Look at each line below and count those with the word "VEDA"; the answer is that number only.

****************************************

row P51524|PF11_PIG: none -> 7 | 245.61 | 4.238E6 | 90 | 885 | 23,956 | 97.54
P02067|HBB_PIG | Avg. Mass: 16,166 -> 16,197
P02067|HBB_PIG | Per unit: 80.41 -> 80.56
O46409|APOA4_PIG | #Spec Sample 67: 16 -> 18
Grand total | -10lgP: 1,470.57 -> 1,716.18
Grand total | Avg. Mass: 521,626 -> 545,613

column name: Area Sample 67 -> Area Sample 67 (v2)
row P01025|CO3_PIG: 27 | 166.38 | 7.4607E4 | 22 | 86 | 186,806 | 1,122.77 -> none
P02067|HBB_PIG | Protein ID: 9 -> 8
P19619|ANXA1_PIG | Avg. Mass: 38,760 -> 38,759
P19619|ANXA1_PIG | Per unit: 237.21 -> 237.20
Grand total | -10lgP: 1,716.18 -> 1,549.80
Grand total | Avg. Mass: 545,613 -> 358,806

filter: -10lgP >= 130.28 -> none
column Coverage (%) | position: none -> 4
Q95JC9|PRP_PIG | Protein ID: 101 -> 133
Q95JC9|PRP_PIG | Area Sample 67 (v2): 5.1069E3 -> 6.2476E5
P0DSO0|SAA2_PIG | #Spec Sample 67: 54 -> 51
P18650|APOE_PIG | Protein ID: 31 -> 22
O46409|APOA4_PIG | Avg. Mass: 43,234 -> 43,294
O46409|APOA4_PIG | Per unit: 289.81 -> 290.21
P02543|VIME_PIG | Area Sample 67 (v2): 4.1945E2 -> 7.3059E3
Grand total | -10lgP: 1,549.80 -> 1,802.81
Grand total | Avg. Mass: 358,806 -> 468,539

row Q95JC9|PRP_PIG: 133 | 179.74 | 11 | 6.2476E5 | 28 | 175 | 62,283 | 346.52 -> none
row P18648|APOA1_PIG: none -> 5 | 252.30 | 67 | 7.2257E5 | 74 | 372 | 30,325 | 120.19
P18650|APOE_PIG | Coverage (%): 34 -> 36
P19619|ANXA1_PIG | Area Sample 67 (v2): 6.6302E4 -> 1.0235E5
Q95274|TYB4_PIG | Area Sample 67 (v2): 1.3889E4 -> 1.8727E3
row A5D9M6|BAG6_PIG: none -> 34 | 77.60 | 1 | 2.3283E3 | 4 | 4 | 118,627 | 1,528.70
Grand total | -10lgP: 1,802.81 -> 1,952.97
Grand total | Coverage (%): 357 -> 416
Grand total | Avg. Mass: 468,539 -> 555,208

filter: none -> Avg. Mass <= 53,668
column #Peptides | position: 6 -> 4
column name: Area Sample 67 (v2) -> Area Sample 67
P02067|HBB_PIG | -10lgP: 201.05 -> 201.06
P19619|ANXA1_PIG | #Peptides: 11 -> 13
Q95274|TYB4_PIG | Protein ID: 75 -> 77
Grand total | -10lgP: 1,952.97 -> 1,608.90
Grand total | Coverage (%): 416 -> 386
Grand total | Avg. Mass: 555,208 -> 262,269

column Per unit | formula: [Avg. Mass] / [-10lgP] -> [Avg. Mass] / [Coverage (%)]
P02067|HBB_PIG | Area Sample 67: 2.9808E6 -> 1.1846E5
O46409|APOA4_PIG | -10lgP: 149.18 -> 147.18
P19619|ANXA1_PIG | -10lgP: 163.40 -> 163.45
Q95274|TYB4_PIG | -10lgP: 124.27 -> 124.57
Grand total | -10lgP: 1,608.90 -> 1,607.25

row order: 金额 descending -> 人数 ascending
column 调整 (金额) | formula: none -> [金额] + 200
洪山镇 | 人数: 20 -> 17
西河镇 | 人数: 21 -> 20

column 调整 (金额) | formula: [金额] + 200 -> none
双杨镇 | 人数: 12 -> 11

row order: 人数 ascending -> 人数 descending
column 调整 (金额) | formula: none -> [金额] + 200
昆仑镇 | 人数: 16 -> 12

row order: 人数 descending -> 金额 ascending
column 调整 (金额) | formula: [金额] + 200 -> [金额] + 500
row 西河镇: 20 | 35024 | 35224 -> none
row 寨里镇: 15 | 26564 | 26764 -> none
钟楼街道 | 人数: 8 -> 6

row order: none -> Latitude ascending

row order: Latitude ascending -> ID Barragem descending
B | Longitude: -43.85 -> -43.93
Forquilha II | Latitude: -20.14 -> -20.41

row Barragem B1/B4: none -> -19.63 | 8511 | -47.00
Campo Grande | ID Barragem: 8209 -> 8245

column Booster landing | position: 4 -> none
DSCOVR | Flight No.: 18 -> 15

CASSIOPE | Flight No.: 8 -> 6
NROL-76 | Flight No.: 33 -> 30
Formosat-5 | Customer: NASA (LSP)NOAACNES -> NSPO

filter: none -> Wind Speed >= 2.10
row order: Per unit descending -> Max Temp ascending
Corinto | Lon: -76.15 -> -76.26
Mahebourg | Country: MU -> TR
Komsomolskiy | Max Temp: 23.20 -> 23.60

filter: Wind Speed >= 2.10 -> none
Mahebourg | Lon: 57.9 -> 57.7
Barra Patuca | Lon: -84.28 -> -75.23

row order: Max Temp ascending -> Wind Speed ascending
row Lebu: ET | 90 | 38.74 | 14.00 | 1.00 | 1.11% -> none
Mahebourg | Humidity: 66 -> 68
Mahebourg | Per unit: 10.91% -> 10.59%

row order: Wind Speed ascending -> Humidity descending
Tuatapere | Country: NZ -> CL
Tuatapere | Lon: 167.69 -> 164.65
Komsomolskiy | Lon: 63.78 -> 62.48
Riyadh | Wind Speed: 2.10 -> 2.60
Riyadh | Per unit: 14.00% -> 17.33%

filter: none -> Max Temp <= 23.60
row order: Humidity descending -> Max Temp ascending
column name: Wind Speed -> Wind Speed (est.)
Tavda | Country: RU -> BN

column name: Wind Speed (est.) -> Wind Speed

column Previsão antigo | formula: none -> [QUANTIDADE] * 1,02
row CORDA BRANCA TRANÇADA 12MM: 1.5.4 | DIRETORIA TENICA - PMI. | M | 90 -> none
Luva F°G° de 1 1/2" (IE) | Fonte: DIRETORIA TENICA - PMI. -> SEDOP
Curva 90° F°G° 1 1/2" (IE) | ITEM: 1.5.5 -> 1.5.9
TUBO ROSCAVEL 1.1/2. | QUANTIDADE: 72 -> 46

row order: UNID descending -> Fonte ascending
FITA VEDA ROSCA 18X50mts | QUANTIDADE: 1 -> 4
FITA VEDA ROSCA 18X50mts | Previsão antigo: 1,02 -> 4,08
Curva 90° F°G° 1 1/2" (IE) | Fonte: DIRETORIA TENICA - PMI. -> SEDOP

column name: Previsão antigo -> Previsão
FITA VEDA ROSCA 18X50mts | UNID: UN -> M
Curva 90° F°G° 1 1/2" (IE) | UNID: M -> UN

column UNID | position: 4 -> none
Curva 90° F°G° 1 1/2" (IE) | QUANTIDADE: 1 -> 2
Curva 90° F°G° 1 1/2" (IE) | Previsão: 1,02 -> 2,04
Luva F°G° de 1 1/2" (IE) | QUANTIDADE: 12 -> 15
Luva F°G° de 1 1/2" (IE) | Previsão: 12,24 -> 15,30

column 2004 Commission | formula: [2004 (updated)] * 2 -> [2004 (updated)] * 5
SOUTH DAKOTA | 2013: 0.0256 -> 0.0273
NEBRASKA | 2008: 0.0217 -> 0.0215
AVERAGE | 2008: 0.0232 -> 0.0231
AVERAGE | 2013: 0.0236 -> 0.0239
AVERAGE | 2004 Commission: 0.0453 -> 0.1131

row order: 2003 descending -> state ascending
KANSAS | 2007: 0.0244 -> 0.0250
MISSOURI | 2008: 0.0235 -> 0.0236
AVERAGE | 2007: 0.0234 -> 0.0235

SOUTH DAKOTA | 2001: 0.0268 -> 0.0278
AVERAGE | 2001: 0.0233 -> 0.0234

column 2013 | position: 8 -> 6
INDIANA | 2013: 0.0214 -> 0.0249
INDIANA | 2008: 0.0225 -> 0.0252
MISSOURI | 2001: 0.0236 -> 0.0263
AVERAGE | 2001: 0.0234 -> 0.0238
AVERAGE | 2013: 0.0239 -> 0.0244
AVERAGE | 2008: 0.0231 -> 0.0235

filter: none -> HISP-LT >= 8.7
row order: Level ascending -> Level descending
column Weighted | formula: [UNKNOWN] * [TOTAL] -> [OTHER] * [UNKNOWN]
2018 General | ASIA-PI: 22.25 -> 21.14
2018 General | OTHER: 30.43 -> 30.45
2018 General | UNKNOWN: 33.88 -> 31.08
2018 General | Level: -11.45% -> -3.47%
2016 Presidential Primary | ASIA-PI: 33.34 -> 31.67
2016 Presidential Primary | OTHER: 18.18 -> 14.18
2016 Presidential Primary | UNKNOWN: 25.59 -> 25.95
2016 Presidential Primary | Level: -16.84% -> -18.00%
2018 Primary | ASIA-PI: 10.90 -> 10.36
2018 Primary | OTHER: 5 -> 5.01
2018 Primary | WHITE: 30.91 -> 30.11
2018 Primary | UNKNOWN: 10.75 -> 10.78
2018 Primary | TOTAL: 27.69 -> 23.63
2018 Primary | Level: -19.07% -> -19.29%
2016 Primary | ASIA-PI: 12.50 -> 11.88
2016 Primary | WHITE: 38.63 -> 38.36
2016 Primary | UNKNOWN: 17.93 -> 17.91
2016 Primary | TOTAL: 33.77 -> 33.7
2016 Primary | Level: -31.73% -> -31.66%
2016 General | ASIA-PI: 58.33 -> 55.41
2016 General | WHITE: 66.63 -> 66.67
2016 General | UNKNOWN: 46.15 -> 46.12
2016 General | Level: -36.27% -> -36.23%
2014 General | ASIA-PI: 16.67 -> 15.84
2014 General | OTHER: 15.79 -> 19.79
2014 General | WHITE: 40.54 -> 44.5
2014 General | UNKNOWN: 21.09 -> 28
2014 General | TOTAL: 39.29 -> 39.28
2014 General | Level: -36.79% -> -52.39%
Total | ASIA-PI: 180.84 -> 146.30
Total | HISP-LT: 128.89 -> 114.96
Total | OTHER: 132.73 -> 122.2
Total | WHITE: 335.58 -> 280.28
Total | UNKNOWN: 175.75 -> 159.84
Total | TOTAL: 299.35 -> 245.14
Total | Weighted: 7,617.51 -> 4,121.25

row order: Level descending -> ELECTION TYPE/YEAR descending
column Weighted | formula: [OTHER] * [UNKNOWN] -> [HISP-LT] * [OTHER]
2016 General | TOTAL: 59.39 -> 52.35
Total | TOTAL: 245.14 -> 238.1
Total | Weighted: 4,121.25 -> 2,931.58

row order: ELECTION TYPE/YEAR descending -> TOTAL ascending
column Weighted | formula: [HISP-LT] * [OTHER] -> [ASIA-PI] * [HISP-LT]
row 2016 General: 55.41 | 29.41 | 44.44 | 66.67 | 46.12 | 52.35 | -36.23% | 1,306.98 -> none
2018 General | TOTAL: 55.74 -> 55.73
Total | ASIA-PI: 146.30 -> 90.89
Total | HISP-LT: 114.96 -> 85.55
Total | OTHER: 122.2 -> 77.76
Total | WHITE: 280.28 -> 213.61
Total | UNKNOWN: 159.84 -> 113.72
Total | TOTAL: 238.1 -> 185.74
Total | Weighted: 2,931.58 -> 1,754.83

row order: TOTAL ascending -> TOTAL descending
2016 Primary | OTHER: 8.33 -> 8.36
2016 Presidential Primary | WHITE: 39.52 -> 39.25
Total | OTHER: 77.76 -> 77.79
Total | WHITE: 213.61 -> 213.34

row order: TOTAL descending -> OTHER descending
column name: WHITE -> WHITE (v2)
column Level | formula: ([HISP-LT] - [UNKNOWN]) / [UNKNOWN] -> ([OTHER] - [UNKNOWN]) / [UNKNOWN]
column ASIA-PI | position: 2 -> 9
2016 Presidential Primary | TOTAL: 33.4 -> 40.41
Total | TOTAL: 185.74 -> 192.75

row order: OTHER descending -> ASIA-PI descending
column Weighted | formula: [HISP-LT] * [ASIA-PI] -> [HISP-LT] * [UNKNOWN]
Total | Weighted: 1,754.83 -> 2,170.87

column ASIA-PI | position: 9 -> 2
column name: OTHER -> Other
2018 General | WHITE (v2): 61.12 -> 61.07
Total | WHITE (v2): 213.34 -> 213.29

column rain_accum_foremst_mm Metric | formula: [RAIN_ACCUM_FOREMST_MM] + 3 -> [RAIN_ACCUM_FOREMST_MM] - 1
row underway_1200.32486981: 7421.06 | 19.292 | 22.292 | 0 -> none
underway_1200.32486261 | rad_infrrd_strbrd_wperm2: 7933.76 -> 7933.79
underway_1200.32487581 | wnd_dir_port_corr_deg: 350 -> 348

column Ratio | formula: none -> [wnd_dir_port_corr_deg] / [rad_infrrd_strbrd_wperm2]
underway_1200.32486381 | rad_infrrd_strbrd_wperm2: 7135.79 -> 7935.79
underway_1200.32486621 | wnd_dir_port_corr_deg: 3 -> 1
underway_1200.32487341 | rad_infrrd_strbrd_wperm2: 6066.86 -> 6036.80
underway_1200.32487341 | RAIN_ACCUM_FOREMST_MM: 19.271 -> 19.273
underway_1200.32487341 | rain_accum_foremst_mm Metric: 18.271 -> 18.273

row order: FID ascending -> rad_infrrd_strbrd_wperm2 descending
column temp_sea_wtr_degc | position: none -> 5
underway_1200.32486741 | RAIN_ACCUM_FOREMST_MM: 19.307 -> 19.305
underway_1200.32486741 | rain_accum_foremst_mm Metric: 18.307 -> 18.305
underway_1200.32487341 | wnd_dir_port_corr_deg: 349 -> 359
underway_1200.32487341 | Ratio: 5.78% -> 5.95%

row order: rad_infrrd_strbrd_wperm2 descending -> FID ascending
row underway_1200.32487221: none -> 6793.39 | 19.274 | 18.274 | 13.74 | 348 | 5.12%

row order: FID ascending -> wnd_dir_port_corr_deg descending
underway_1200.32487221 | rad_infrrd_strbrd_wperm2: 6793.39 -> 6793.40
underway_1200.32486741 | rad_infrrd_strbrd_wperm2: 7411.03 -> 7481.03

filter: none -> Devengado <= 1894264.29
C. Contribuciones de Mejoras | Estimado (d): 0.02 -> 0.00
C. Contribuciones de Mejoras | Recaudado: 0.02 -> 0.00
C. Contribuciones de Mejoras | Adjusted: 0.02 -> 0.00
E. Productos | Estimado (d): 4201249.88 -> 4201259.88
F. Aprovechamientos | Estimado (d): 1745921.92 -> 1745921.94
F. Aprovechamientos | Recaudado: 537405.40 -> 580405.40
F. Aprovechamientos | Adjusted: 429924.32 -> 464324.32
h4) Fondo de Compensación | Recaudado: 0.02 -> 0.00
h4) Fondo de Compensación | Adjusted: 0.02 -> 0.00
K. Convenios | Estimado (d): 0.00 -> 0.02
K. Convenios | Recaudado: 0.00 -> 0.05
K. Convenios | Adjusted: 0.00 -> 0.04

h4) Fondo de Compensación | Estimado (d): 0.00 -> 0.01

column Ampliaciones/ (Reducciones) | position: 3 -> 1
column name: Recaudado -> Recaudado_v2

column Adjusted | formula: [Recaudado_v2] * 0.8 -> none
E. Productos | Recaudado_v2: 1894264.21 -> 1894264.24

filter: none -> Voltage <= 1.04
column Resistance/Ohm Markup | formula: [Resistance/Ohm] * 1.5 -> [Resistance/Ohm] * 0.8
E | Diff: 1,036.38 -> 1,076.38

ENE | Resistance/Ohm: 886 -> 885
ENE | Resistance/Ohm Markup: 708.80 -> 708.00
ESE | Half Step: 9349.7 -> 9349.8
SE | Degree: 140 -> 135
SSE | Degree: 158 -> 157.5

****************************************

### Task result
3